The Auteurs Daily: DVDs, 11/3.

The Auteurs Daily

Wings of Desire

I haven't made a habit here of rounding up commentary on new DVD releases, but this is one exceptional week.

"The grand theme of Wings of Desire, Wim Wenders's cultishly adored fantasy of overcoat-clad angels in Berlin as the Cold War's end drew near, is storytelling in all its forms as a coping mechanism of the human race." Four out of five stars from Bill Weber at Slant for this week's release from Criterion: "Even for non-fanatics, this packaging of perhaps the most beloved European film of a generation is heaven-sent."

Michael Atkinson has written beautifully about Wings in the past and he's done so again in an essay for Criterion that's part of the package - and posted at Current. I'd love to quote the whole damn thing (look; this film is partially responsible for my living where I do), but I'll limit myself to this: "Even after the two-decades-plus of global exploration that has followed for the filmmaker, it appears to be sui generis, born from its own shadowy nitrate soup.... [N]ever had we seen Berlin become Berlin so clearly, so eloquently before. (The more sober and evocative German title translates as The Sky over Berlin.) Of course the city is haunted."

On that note, Wings kicks off Divided Cinema: German Cinema at The Wall at Northwest Film Forum in Seattle on November 30. The series runs through December 16.
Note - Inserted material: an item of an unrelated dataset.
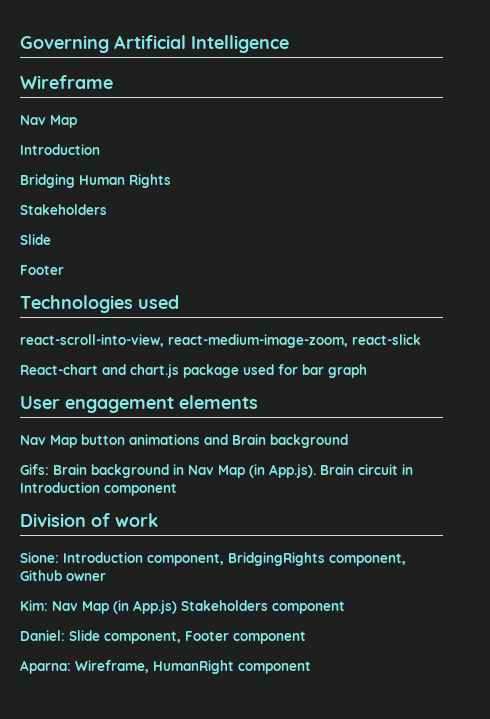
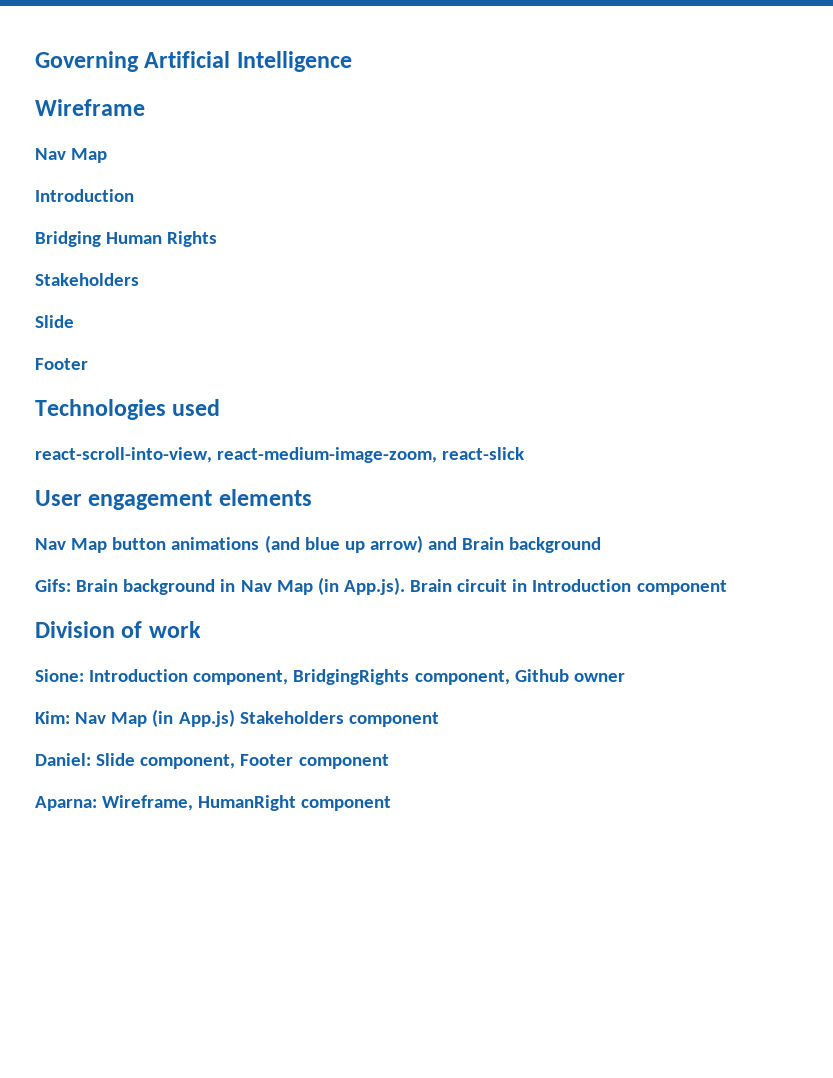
- React-chart and chart.js package used for bar graph
- Nav Map button animations and Brain background
+ Nav Map button animations (and blue up arrow) and Brain background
Criterion's also posted an excerpt from Wenders's first 1986 treatment, "An Attempted Description of an Indescribable Film."

"I never count an artist out; by the same token, I look at Wings and I see something like an irreproducible result." A couple of weeks ago, Glenn Kenny got a conversation going.
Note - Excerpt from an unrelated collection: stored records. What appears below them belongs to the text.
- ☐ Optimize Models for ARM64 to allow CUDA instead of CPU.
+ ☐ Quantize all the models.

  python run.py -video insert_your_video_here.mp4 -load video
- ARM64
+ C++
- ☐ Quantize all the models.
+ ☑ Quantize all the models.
Jamie S Rich: "Wings of Desire is a 'Where were you when?' film. Where were you when you first saw it? Who showed it to you? Who were you? Up until a couple of days ago I had forgotten, for instance, that I had given the previous DVD edition to one of my best movie pals several years ago. He had never seen it before that. Wings of Desire is just that kind of film."

"Samuel Fuller had one of the most fascinating of Hollywood careers - a 50-plus-year self-mythologizing rampage that began with scriptsmith work in the mid 1930s at the age of 24, evolving into one of the most distinctive auteurs America has ever produced, writing/directing some 25 movies and having a hand in writing 25 more, helplessly manufacturing himself into a crusty man's-man Hollywood gadfly in the process, readily available for manic interviews and iconic appearances in young auteurs' self-conscious films." For Michael Atkinson, writing at IFC this time, "the new Sony set of Fulleriania is a prize." Gary W Tooze agrees.
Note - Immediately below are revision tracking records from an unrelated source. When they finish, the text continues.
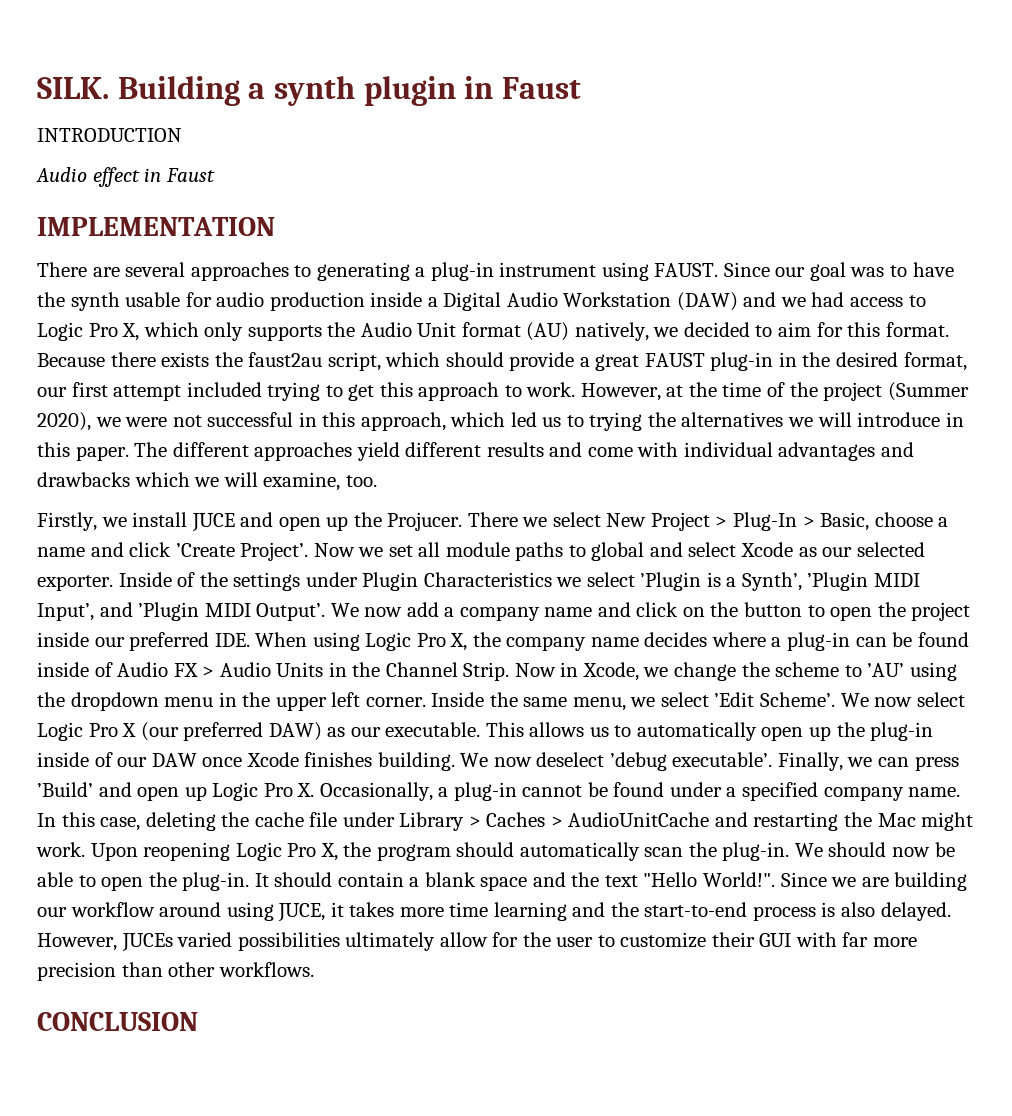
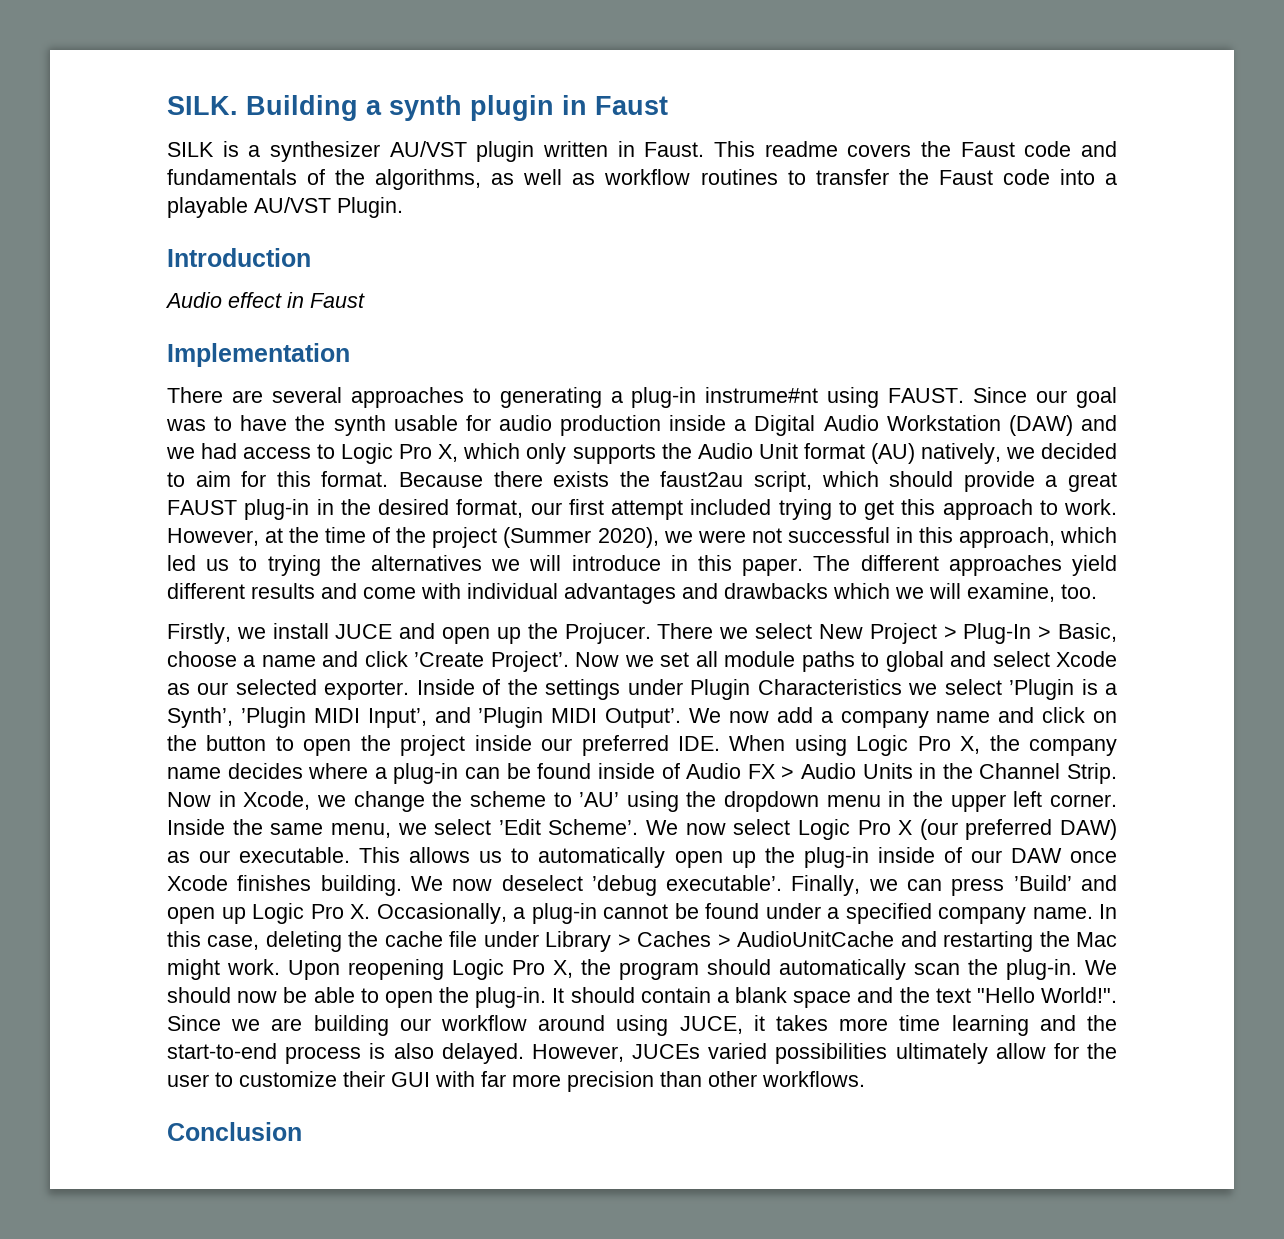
- INTRODUCTION
+ SILK is a synthesizer AU/VST plugin written in Faust. This readme covers the Faust code and fundamentals of the algorithms, as well as workflow routines to transfer the Faust code into a playable AU/VST Plugin.
+ Introduction
- IMPLEMENTATION
+ Implementation
- There are several approaches to generating a plug-in instrument using FAUST.
+ There are several approaches to generating a plug-in instrume#nt using FAUST.
- CONCLUSION
+ Conclusion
The Dead is out today, but Tom Becker gives us fair warning at DVD Verdict: "Lionsgate has given us some good releases and some crappy releases, but this appalling piss-on-the-memory-of-John-Huston treatment of the director's final film is a new low. Shame on them for trying to foist off on the public an incomplete and wretched looking version of this great film."

"Columbia Pictures Film Noir Classics I (Sony), the fourth collaboration between Sony and Martin Scorsese's non-profit film preservation organization, The Film Foundation, spotlights three films that embraced the docu-noir style of daylight thrillers with darkly psychotic characters," notes Sean Axmaker. The set sends Gary W Tooze into "Nirvana."

Sean's Blu-ray of the week: "Alfred Hitchcock never made a more purely entertaining film than North by Northwest (Warner), a classic 'wrong man' thriller with a romantic cast and a breathless series of adventures across a cross-country romp." The release (watch that trailer!) marks the 50th anniversary and, for the Los Angeles Times, Susan King talks with Eva Marie Saint and Martin Landau. Bill Martell posted a fine entry on the film in August of last year.

Finally for now, Profit Motive and the Whispering Wind (2007) and The Mad Songs of Fernanda Hussein (2001) are not new releases, though they are out there. Jonathan Rosenbaum's essay on "Historical Meditations in Two Films by John Gianvito" isn't new, either, but he's just made it available, noting that Fernanda Hussein "remains for me one of the key American independent features of the past decade, and it's hard for me to think of another that's more personally important to me."

Update, 11/7: Online listening tip. Aaron Hillis and Andrew Grant discuss Wings of Desire.